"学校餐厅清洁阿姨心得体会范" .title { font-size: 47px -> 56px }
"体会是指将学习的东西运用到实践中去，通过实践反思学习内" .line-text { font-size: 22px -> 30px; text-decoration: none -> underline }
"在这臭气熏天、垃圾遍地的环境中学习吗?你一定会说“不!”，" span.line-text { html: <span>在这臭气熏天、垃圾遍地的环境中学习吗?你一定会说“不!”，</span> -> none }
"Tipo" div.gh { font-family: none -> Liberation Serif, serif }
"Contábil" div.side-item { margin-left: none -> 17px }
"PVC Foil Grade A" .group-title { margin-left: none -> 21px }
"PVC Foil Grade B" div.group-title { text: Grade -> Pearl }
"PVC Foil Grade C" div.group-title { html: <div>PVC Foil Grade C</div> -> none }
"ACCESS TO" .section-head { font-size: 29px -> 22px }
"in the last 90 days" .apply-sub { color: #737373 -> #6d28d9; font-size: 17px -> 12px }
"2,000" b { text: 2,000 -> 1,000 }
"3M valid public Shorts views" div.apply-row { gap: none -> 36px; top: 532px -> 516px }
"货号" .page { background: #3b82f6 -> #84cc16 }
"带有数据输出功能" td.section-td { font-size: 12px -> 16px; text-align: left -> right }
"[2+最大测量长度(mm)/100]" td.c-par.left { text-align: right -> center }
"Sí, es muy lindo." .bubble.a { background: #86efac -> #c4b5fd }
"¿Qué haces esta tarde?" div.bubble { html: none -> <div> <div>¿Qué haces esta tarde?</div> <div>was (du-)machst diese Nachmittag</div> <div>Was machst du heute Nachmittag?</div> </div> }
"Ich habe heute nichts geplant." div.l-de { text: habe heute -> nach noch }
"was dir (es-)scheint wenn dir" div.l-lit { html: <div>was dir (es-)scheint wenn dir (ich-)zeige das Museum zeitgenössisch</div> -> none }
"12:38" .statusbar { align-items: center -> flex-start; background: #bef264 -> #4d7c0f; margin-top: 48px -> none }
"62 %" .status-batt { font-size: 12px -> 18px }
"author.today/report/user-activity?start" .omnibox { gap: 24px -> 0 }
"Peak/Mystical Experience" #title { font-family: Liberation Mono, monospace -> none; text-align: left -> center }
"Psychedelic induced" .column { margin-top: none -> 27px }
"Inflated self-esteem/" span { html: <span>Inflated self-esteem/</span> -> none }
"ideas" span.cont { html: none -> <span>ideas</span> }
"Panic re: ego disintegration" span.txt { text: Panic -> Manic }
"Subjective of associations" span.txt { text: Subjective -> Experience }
---------------
All of the data above should be set down word for word.

**YOUR SOLUTION**
"学校餐厅清洁阿姨心得体会范" .title { font-size: 47px -> 56px }
"体会是指将学习的东西运用到实践中去，通过实践反思学习内" .line-text { font-size: 22px -> 30px; text-decoration: none -> underline }
"在这臭气熏天、垃圾遍地的环境中学习吗?你一定会说“不!”，" span.line-text { html: <span>在这臭气熏天、垃圾遍地的环境中学习吗?你一定会说“不!”，</span> -> none }
"Tipo" div.gh { font-family: none -> Liberation Serif, serif }
"Contábil" div.side-item { margin-left: none -> 17px }
"PVC Foil Grade A" .group-title { margin-left: none -> 21px }
"PVC Foil Grade B" div.group-title { text: Grade -> Pearl }
"PVC Foil Grade C" div.group-title { html: <div>PVC Foil Grade C</div> -> none }
"ACCESS TO" .section-head { font-size: 29px -> 22px }
"in the last 90 days" .apply-sub { color: #737373 -> #6d28d9; font-size: 17px -> 12px }
"2,000" b { text: 2,000 -> 1,000 }
"3M valid public Shorts views" div.apply-row { gap: none -> 36px; top: 532px -> 516px }
"货号" .page { background: #3b82f6 -> #84cc16 }
"带有数据输出功能" td.section-td { font-size: 12px -> 16px; text-align: left -> right }
"[2+最大测量长度(mm)/100]" td.c-par.left { text-align: right -> center }
"Sí, es muy lindo." .bubble.a { background: #86efac -> #c4b5fd }
"¿Qué haces esta tarde?" div.bubble { html: none -> <div> <div>¿Qué haces esta tarde?</div> <div>was (du-)machst diese Nachmittag</div> <div>Was machst du heute Nachmittag?</div> </div> }
"Ich habe heute nichts geplant." div.l-de { text: habe heute -> nach noch }
"was dir (es-)scheint wenn dir" div.l-lit { html: <div>was dir (es-)scheint wenn dir (ich-)zeige das Museum zeitgenössisch</div> -> none }
"12:38" .statusbar { align-items: center -> flex-start; background: #bef264 -> #4d7c0f; margin-top: 48px -> none }
"62 %" .status-batt { font-size: 12px -> 18px }
"author.today/report/user-activity?start" .omnibox { gap: 24px -> 0 }
"Peak/Mystical Experience" #title { font-family: Liberation Mono, monospace -> none; text-align: left -> center }
"Psychedelic induced" .column { margin-top: none -> 27px }
"Inflated self-esteem/" span { html: <span>Inflated self-esteem/</span> -> none }
"ideas" span.cont { html: none -> <span>ideas</span> }
"Panic re: ego disintegration" span.txt { text: Panic -> Manic }
"Subjective of associations" span.txt { text: Subjective -> Experience }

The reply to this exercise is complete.